La sentenza della Corte costituzionale 18 dicembre 2017, n. 272 (Pres. Grossi, est. Amato) ha dichiarato infondata la questione di legittimità costituzionale, sollevata dalla Corte di Appello di Milano, della regola, posta dall'art. 263 c.c. ante riforma, nella parte in cui non prevede che l'impugnazione del riconoscimento del figlio nato fuori dal matrimonio per difetto di veridicità possa essere accolta soltanto quando rispondente all'interesse del minore.

L'impugnazione ha per oggetto la dichiarazione di una donna che aveva riconosciuto quale figlio un minore in forza di un certificato di nascita formato all'estero, già trascritto nel registro dello stato civile: accertato da indagini di polizia giudiziaria che il minore era stato partorito da altra donna, nell'ambito di un accordo di maternità surrogata, e che il nato aveva rapporti genetici soltanto dal lato paterno della coppia committente, il Tribunale dei minori di Milano, su richiesta del pubblico ministero, aveva nominato ai sensi dell'art. 264 c.c., un curatore affinché provvedesse all'impugnazione del riconoscimento materno.

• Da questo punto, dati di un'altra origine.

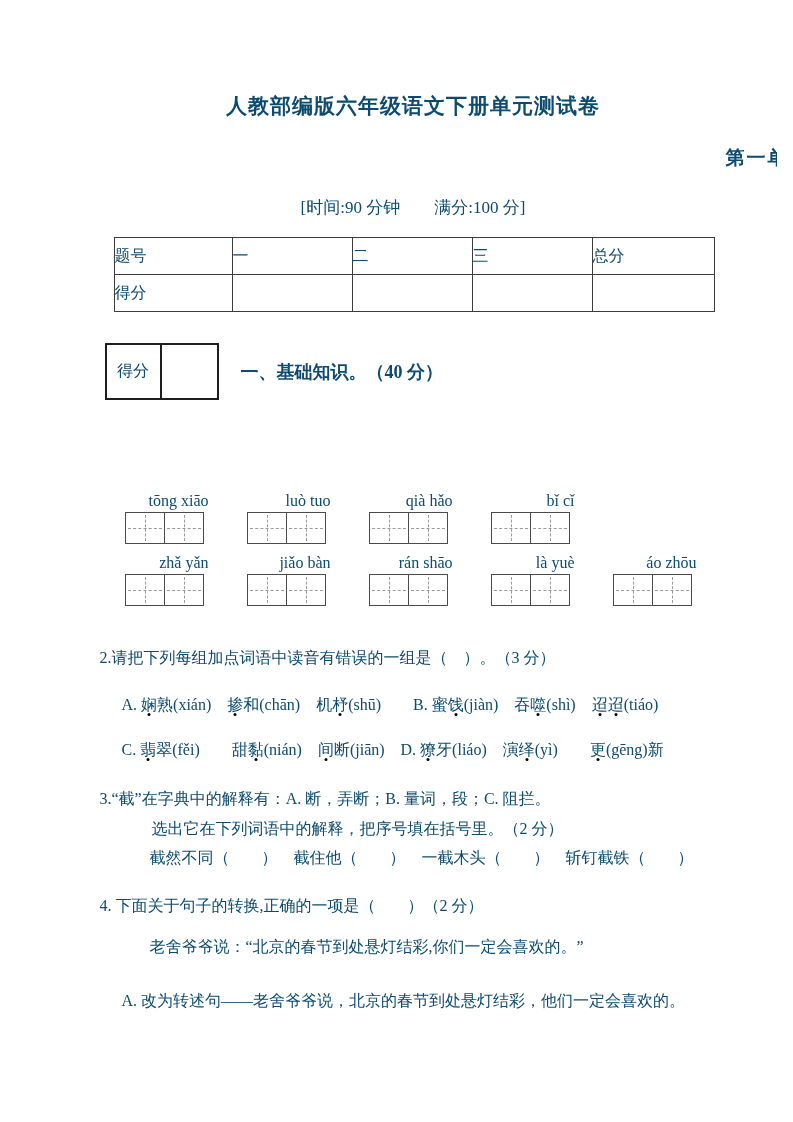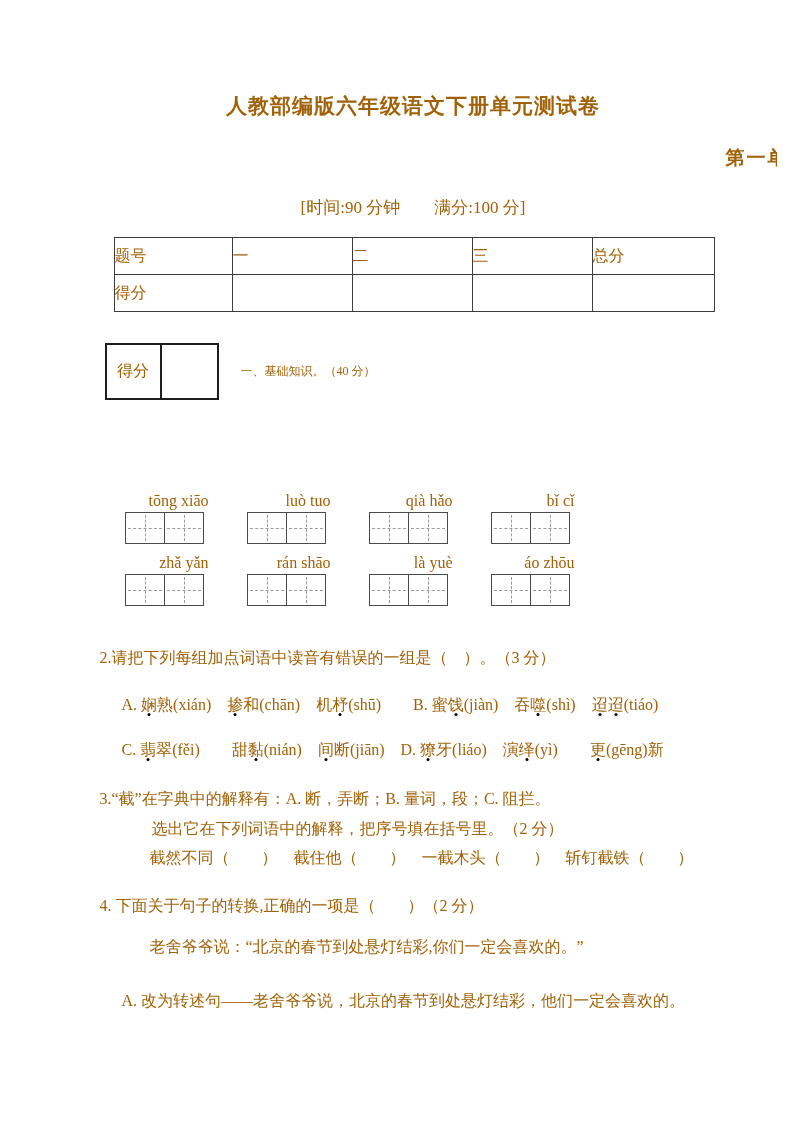"人教部编版六年级语文下册单元测试卷" .page { color: #a16207 -> #0c4a6e }
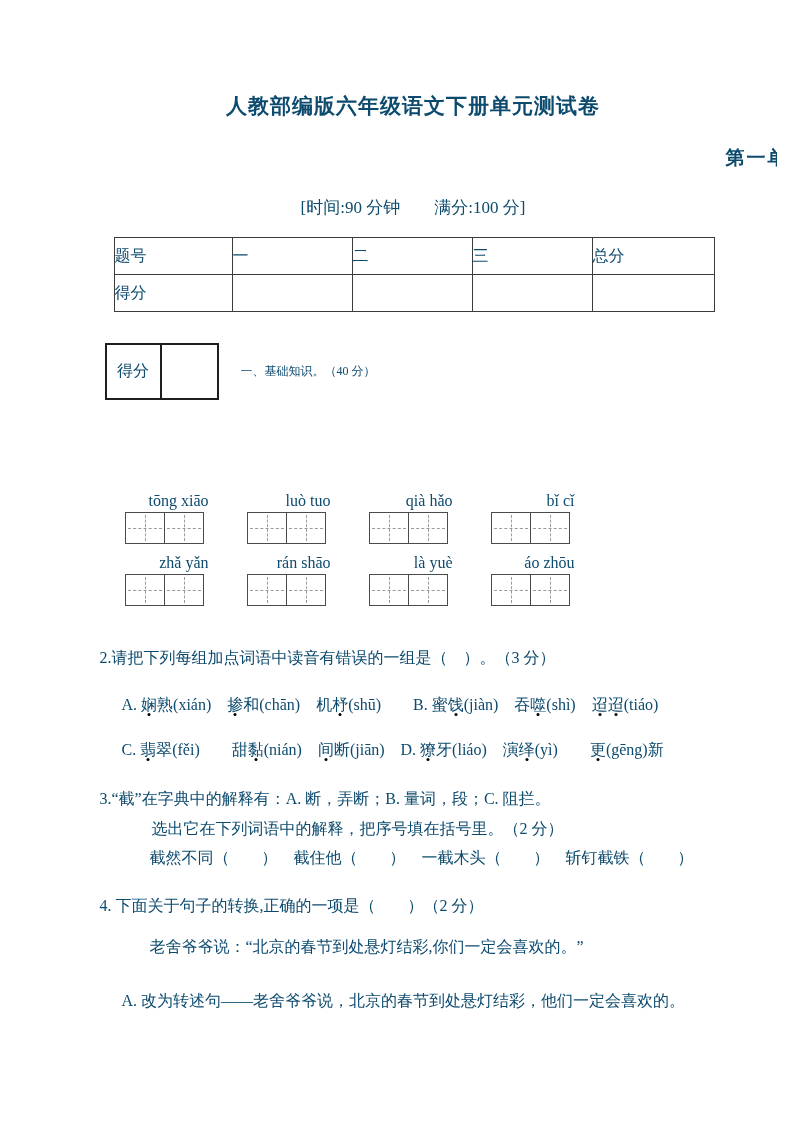"一、基础知识。（40 分）" .section-title { font-size: 12px -> 18px; font-weight: normal -> bold }
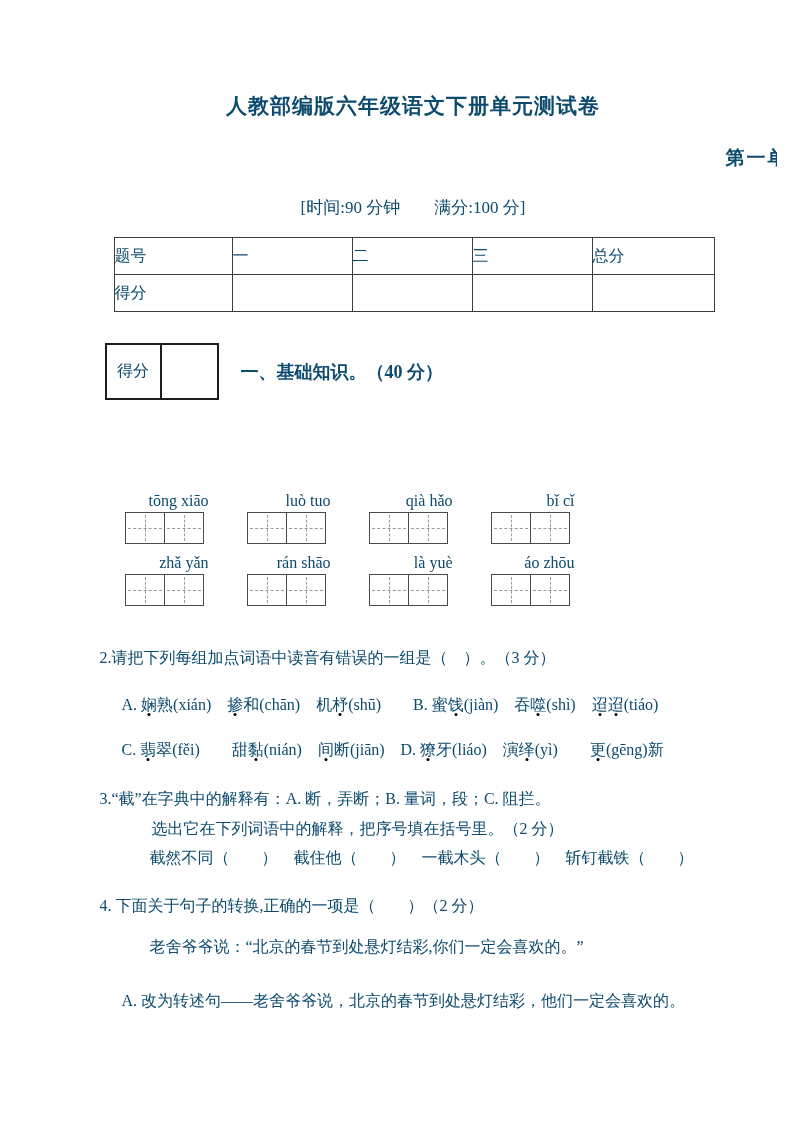"jiǎo bàn" div.py-group { html: none -> <div> <div>jiǎo bàn</div> <div> <div></div> <div></div> </div> </div> }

Accolta in primo grado la domanda del curatore, il giudice di appello ha sollevato la questione di legittimità costituzionale, ponendo il dubbio se la disciplina dell'impugnazione del riconoscimento per difetto di veridicità fosse conforme al principio, riconosciuto dalle convenzioni internazionali e perseguito dal giudice costituzionale, che impone di considerare il concreto interesse del minore in ogni decisione che lo riguardi. Secondo il giudice remittente, inoltre, non sarebbe giustificabile la differenza di trattamento tra il nato da maternità surrogata e quello da fecondazione eterologa; anche prima della sentenza della Corte costituzionale n. 162 del 2014, che ha dichiarato l'incostituzionalità del divieto di fecondazione eterologa, lo stato di figlio nato dall'eterologa, a tutela dell'interesse del minore, non poteva essere sottoposto a impugnazione per difetto di veridicità, ai sensi dell'art. 9 l. n. 40 del 2004, ove vi fosse stato il consenso del genitore sociale alla pratica procreativa. La stessa giurisprudenza della Corte di Strasburgo, secondo la Corte distrettuale, ha ritenuto rilevante l'interesse del minore alla permanenza del rapporto sociale consolidato proprio con riferimento a ipotesi in cui la filiazione derivava da maternità surrogata.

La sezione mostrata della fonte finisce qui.